• _Task directions_
Look below for the line holding "[670,1001,732,1015] version ->" and the line holding "(638, 668) none -> [18,955,91,968] Notes on". Repeat those two and everything between, exactly.

• _Information_
——

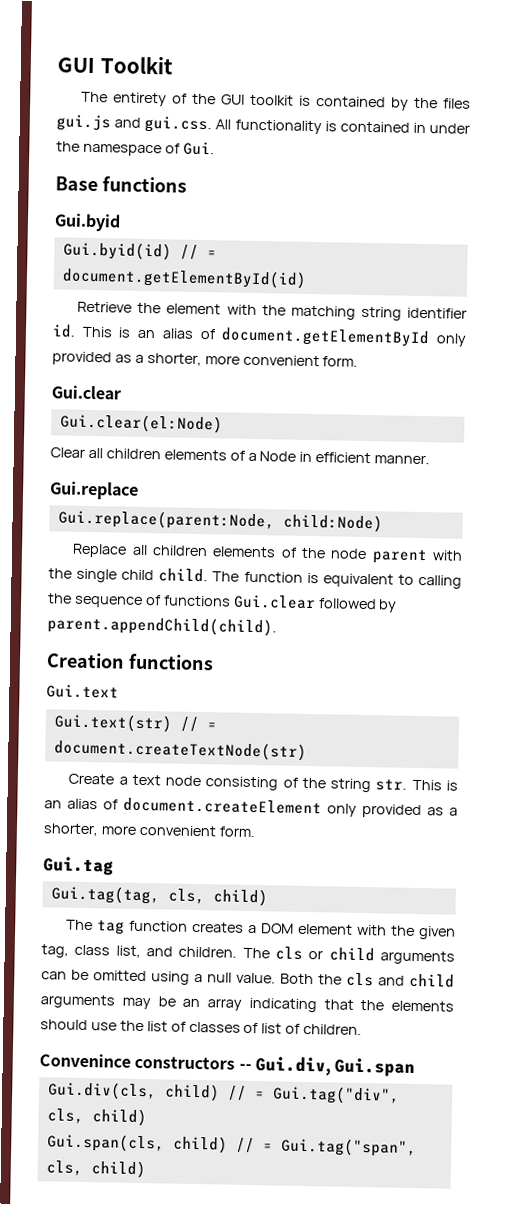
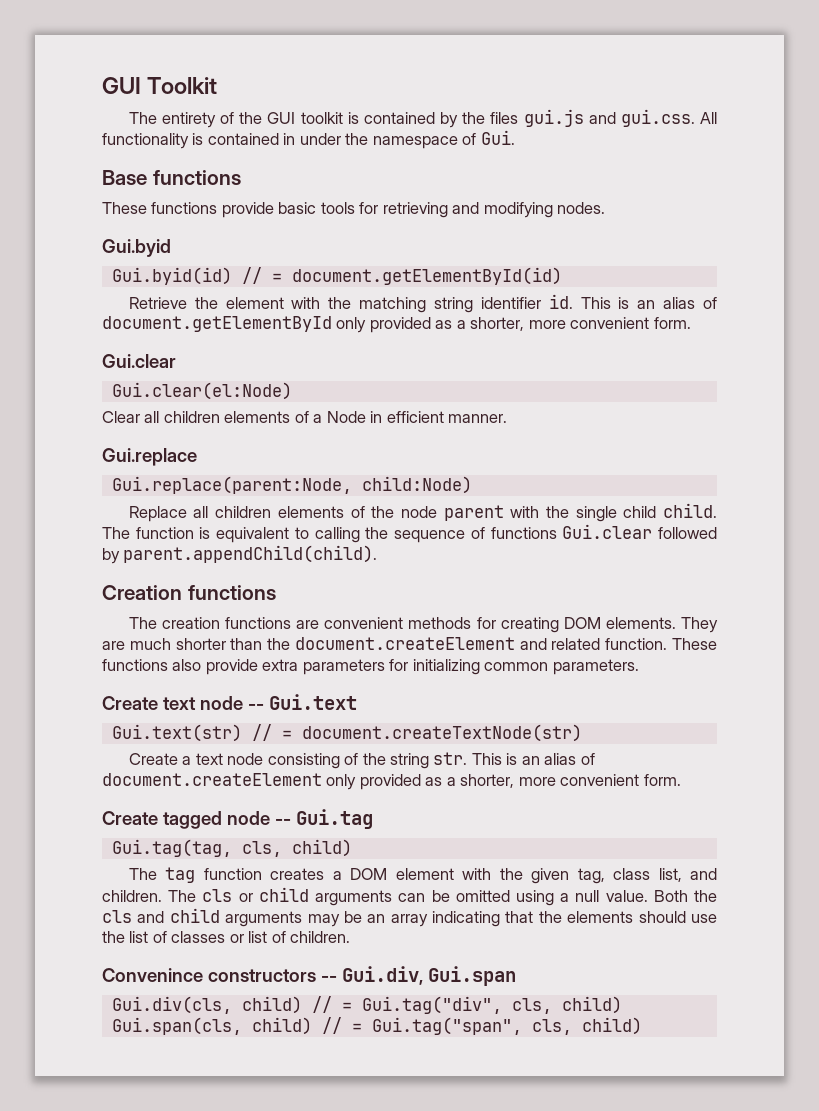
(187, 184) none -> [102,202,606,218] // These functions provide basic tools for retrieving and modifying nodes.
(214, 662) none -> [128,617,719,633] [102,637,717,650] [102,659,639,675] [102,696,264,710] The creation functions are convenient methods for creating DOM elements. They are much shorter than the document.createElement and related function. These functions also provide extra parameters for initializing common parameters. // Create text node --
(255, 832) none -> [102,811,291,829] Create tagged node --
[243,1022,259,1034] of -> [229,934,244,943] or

——

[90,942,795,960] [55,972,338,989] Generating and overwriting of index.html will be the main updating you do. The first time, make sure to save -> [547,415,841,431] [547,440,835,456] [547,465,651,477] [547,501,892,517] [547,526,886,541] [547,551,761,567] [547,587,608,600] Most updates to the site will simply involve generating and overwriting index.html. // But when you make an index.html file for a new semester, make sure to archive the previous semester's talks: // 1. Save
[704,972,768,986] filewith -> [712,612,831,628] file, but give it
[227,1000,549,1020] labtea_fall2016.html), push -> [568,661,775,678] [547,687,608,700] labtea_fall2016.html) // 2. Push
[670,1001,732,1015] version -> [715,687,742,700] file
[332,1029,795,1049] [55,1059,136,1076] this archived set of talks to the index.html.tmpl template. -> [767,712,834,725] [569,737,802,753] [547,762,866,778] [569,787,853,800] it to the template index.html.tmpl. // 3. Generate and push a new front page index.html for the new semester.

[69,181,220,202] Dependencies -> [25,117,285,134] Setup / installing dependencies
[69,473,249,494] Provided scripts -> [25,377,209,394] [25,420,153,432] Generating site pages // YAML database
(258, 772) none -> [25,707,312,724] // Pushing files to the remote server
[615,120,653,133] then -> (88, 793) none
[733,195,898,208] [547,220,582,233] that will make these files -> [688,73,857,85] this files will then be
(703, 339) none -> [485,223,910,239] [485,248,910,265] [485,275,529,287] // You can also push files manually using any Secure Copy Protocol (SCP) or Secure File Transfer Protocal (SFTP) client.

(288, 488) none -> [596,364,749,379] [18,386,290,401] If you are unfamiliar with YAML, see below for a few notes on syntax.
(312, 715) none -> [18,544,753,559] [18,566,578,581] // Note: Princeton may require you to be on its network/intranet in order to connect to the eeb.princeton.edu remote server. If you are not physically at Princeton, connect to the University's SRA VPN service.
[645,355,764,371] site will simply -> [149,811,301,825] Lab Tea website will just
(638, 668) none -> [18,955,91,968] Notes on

——

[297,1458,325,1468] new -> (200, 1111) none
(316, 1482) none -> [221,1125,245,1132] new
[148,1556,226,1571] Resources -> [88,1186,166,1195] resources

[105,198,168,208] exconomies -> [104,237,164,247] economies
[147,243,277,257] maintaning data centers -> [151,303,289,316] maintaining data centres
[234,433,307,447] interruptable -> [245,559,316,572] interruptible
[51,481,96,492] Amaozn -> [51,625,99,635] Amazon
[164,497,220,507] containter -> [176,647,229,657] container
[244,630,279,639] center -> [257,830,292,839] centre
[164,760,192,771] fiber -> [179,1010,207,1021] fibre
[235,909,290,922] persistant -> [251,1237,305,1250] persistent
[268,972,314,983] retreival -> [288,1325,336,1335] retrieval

——

• _Answer space_
[670,1001,732,1015] version -> [715,687,742,700] file
[332,1029,795,1049] [55,1059,136,1076] this archived set of talks to the index.html.tmpl template. -> [767,712,834,725] [569,737,802,753] [547,762,866,778] [569,787,853,800] it to the template index.html.tmpl. // 3. Generate and push a new front page index.html for the new semester.

[69,181,220,202] Dependencies -> [25,117,285,134] Setup / installing dependencies
[69,473,249,494] Provided scripts -> [25,377,209,394] [25,420,153,432] Generating site pages // YAML database
(258, 772) none -> [25,707,312,724] // Pushing files to the remote server
[615,120,653,133] then -> (88, 793) none
[733,195,898,208] [547,220,582,233] that will make these files -> [688,73,857,85] this files will then be
(703, 339) none -> [485,223,910,239] [485,248,910,265] [485,275,529,287] // You can also push files manually using any Secure Copy Protocol (SCP) or Secure File Transfer Protocal (SFTP) client.

(288, 488) none -> [596,364,749,379] [18,386,290,401] If you are unfamiliar with YAML, see below for a few notes on syntax.
(312, 715) none -> [18,544,753,559] [18,566,578,581] // Note: Princeton may require you to be on its network/intranet in order to connect to the eeb.princeton.edu remote server. If you are not physically at Princeton, connect to the University's SRA VPN service.
[645,355,764,371] site will simply -> [149,811,301,825] Lab Tea website will just
(638, 668) none -> [18,955,91,968] Notes on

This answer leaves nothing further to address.